Pour le Conseil constitutionnel, l’art 1er de la Constitution contient le « principe d’unicité » du peuple français ; ses principes « s’opposent à ce que soient reconnus des droits collectifs à quelque groupe que ce soit, défini par une communauté d’origine, de culture, de langue ou de croyance ».

En conclusion

 

Après pratiquement un millénaire de « gestation », d’avatars, d’avancées, de luttes, de recul, de renoncement, de combat de la raison contre les croyances est née une idée simple, mais impensable depuis la nuit des temps : si les dieux pouvaient être les maîtres de l’Olympe, il revenait aux hommes d’assurer ici-bas leur destin et de se forger librement une opinion par eux-mêmes ; de s’approprier les croyances de leur choix, si tel est leur désir ; mais aussi de se forger leurs opinions, si telle est leur volonté et de se doter des lois de leur choix si tel est leur intérêt ; la laïcité est formée de deux idées simples, mais qui de tous temps ont paru contradictoires, irréductibles et inconciliables :

La première est que le pouvoir politique, parce qu’il a vocation à gérer le bien public dans l’intérêt du plus grand nombre, et en respectant les minorités, doit être sécularisé ; il est l’affaire de tous et en vertu du principe démocratique, relève de la sphère publique : c’est la RES PUBLICA ;

La seconde idée est que les opinions idéologiques, philosophiques, politiques, toutes les croyances, sont affaires de choix personnel, de conscience de chacun, et, relèvent exclusivement de la sphère privée et peuvent donc s’exprimer dans le strict respect de l’ordre public.
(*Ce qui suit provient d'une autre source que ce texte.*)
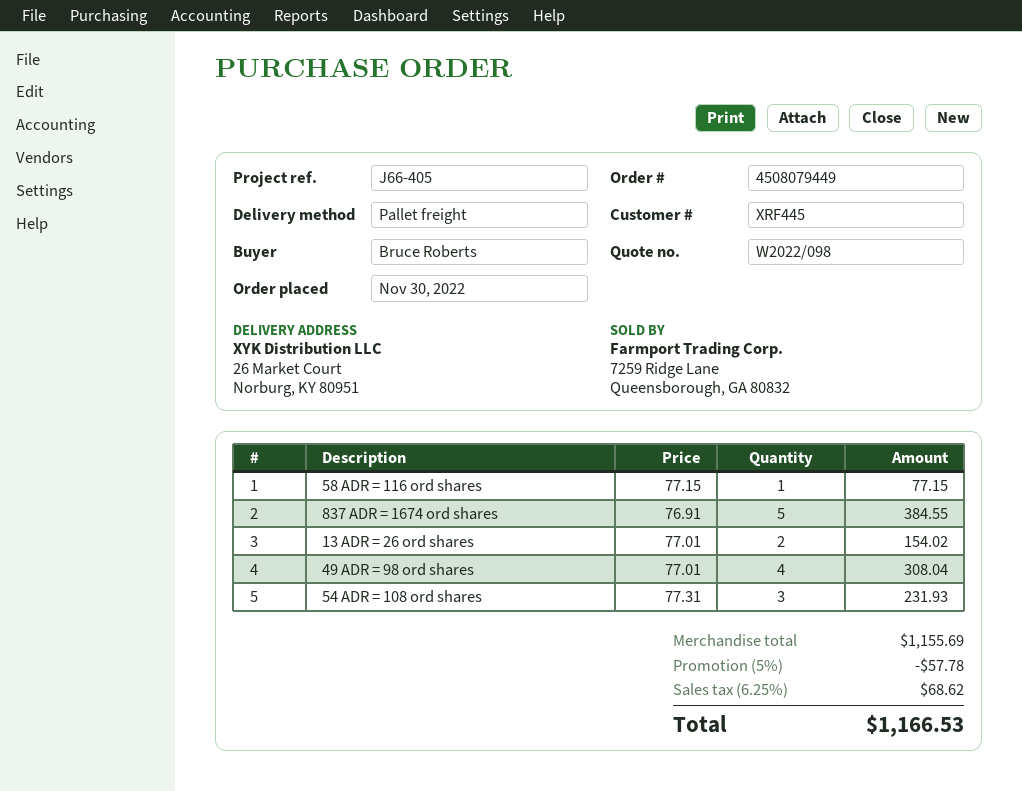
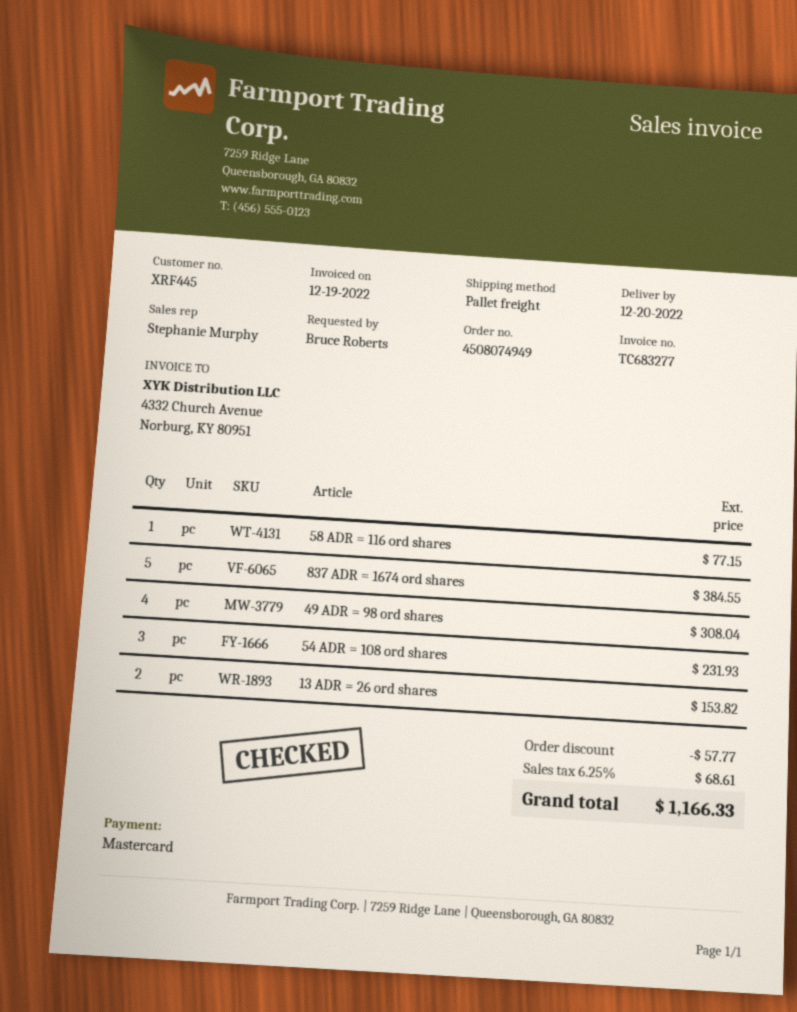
order number: 4508079449 -> 4508074949
13 ADR = 26 ord shares: 2 for 154.02 -> 2 for 153.82
discount: 57.78 -> 57.77
tax: 6.25% = 68.62 -> 6.25% = 68.61
total: 1166.53 -> 1166.33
C’est ce juste équilibre, ce mélange harmonieux entre ces deux composantes, dans le respect mutuel et réciproque des droits et devoirs de chacun, et par chacun, qui est la condition sine qua non du « vivre ensemble ».

Nous pourrions terminer en disant que, constitutionnellement, la laïcité est désormais un attribut du droit et de la République, qui rend possible le « vivre ensemble » au sein d’une communauté, tout en constituant l’antidote du communautarisme et rend encore plus belle cette parole d’Antoine de Saint Exupéry : « Si tu diffères de moi, frère, loin de me léser, tu m’enrichis »…

Laïcité et République sont devenues indissociables l’une de l’autre ce qui autorise Robert Badinter à écrire : « la République est laïque, ce qui veut dire que la laïcité est républicaine »… 

 

 

 

FIN provisoire... car...

n’oublions jamais que la Laïcité est comme le Bonheur, la Paix ou la Santé :

un bien précieux…

mais fragile, instable, et qu’il convient de protéger.